#### DATA FOR PROCESSING

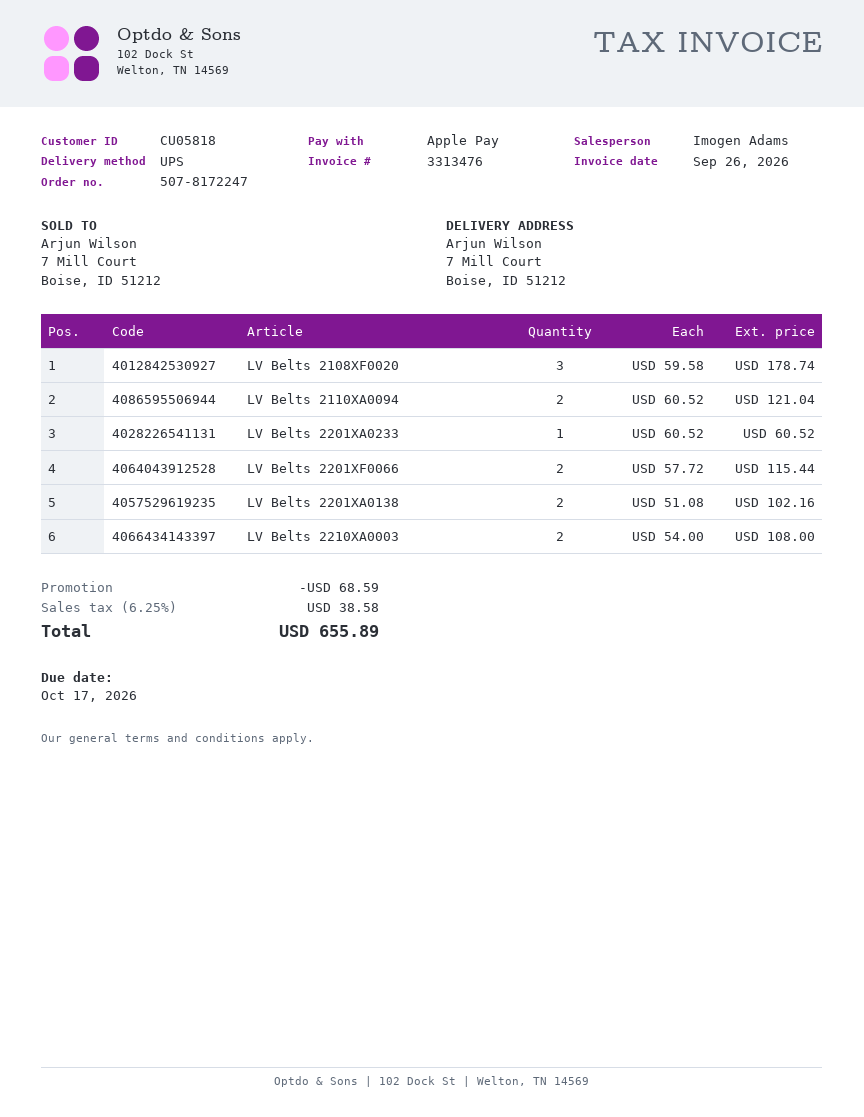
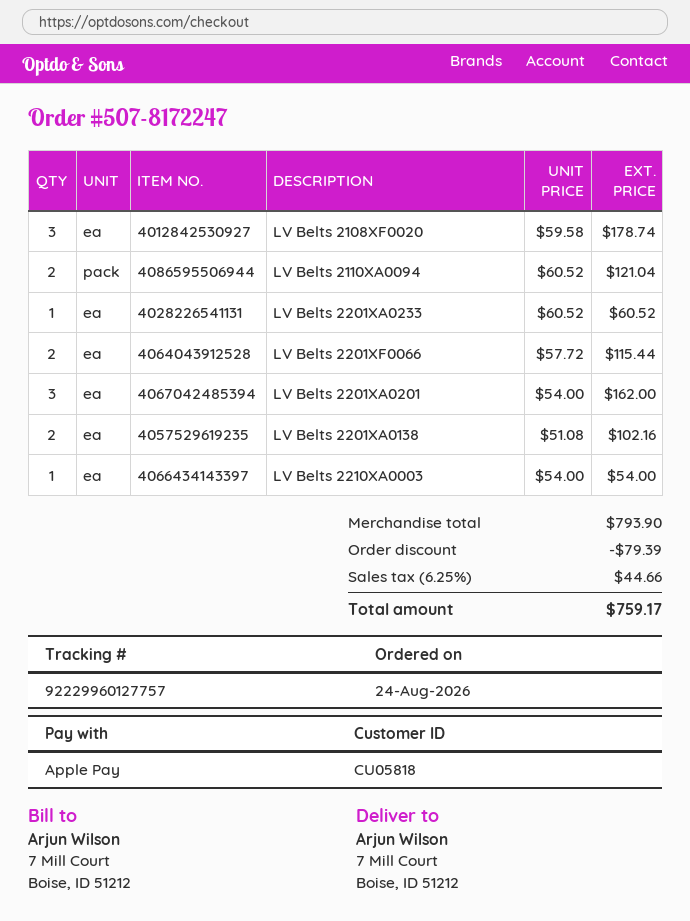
LV Belts 2210XA0003: 2 x 54.00 = 108.00 -> 1 x 54.00 = 54.00
LV Belts 2201XA0201: none -> 3 x 54.00 = 162.00
discount: 68.59 -> 79.39
tax: 6.25% = 38.58 -> 6.25% = 44.66
total: 655.89 -> 759.17

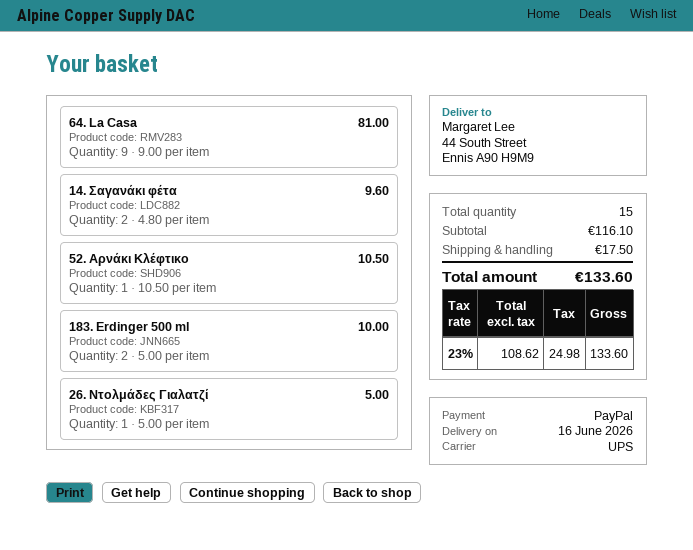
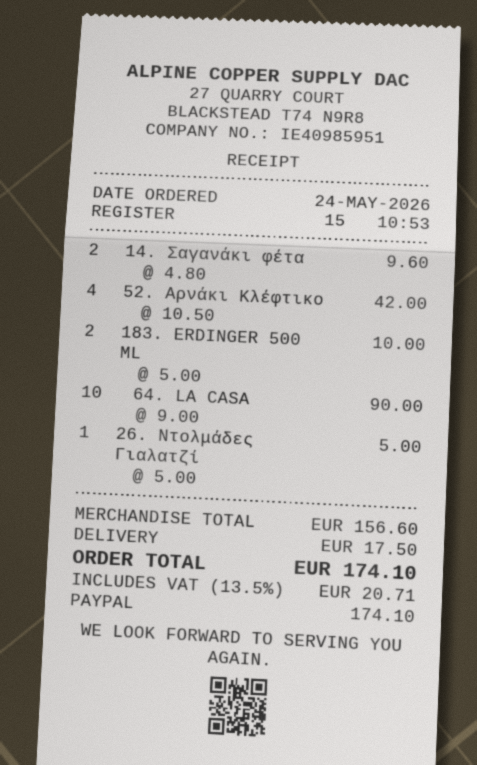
64. La Casa: 9 x 9.00 = 81.00 -> 10 x 9.00 = 90.00
52. Αρνάκι Κλέφτικο: 1 x 10.50 = 10.50 -> 4 x 10.50 = 42.00
subtotal: 116.10 -> 156.60
tax: 23% = 24.98 -> 13.5% = 20.71
total: 133.60 -> 174.10

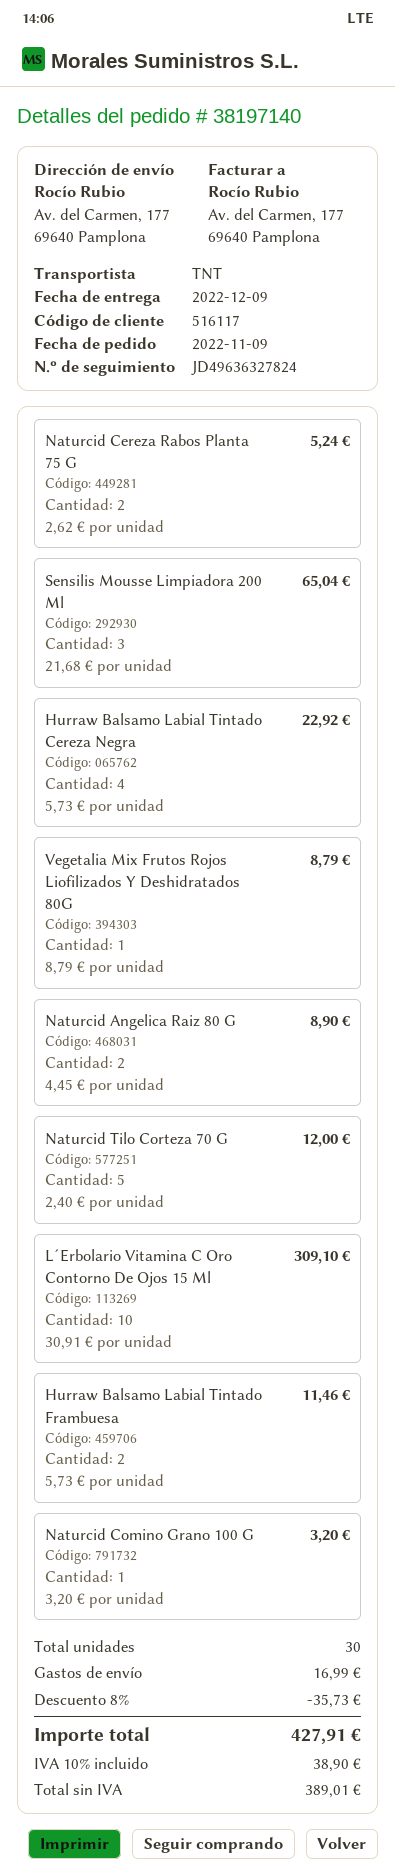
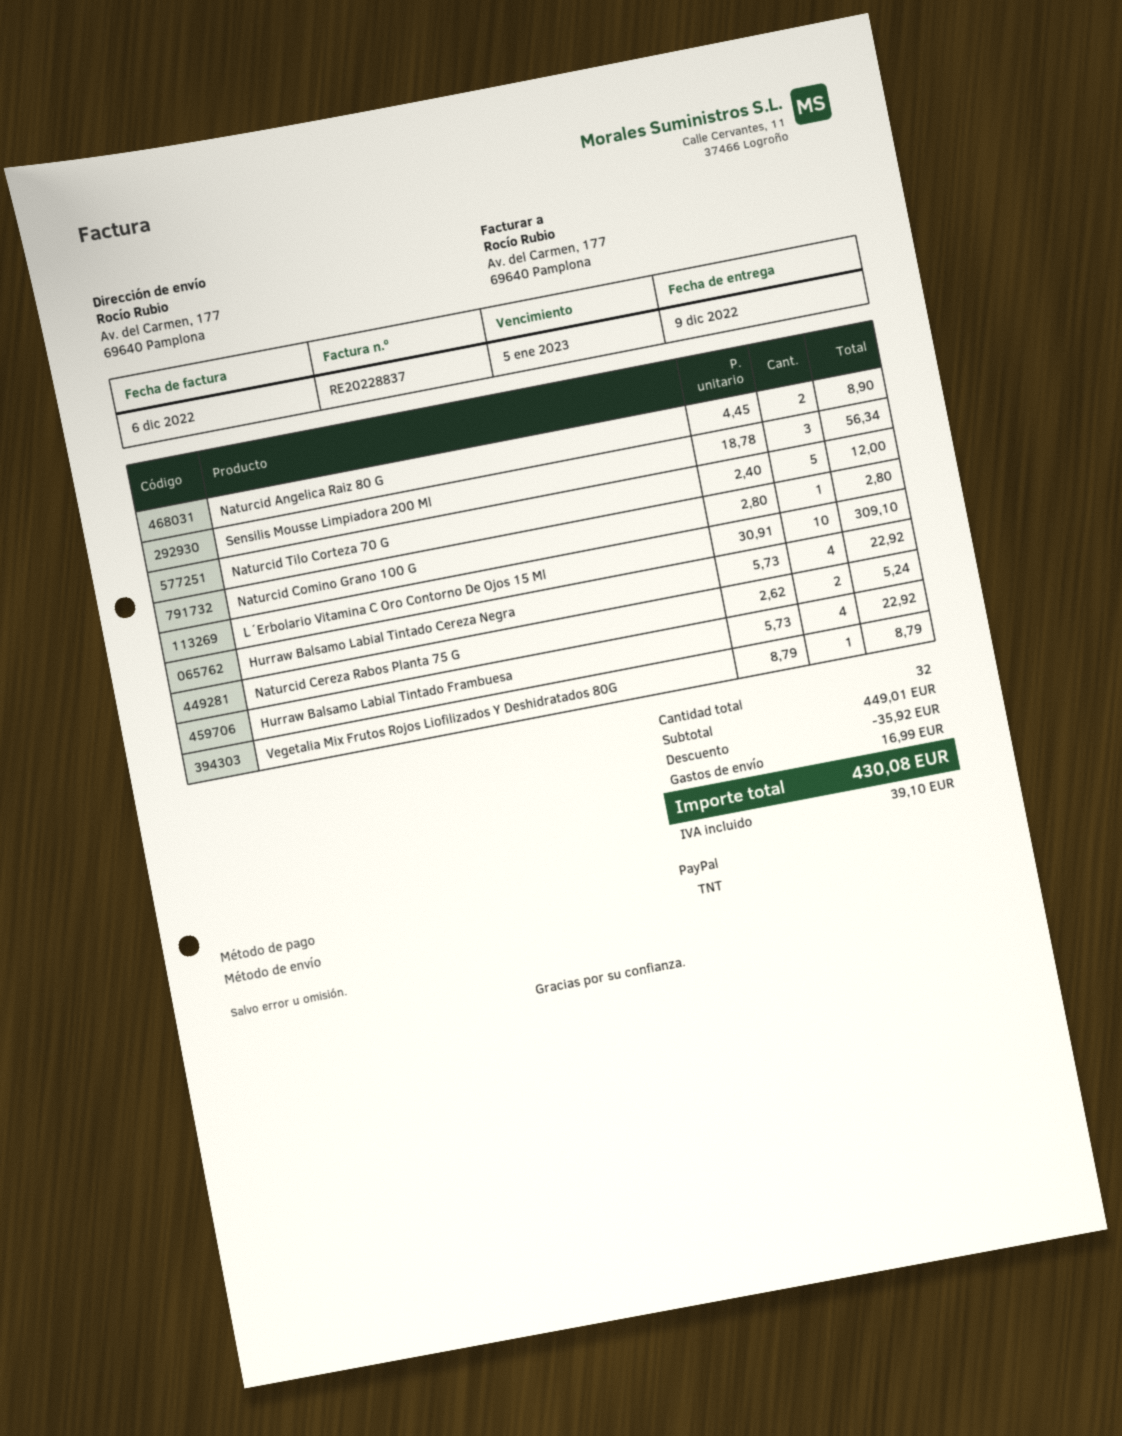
Sensilis Mousse Limpiadora 200 Ml: 3 x 21.68 = 65.04 -> 3 x 18.78 = 56.34
Hurraw Balsamo Labial Tintado Frambuesa: 2 x 5.73 = 11.46 -> 4 x 5.73 = 22.92
Naturcid Comino Grano 100 G: 1 x 3.20 = 3.20 -> 1 x 2.80 = 2.80
total quantity: 30 -> 32
discount: 35.73 -> 35.92
tax: 38.90 -> 39.10
total: 427.91 -> 430.08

########

For each record, return its text exactly and leave any picture out.

LV Belts 2210XA0003: 2 x 54.00 = 108.00 -> 1 x 54.00 = 54.00
LV Belts 2201XA0201: none -> 3 x 54.00 = 162.00
discount: 68.59 -> 79.39
tax: 6.25% = 38.58 -> 6.25% = 44.66
total: 655.89 -> 759.17

64. La Casa: 9 x 9.00 = 81.00 -> 10 x 9.00 = 90.00
52. Αρνάκι Κλέφτικο: 1 x 10.50 = 10.50 -> 4 x 10.50 = 42.00
subtotal: 116.10 -> 156.60
tax: 23% = 24.98 -> 13.5% = 20.71
total: 133.60 -> 174.10

Sensilis Mousse Limpiadora 200 Ml: 3 x 21.68 = 65.04 -> 3 x 18.78 = 56.34
Hurraw Balsamo Labial Tintado Frambuesa: 2 x 5.73 = 11.46 -> 4 x 5.73 = 22.92
Naturcid Comino Grano 100 G: 1 x 3.20 = 3.20 -> 1 x 2.80 = 2.80
total quantity: 30 -> 32
discount: 35.73 -> 35.92
tax: 38.90 -> 39.10
total: 427.91 -> 430.08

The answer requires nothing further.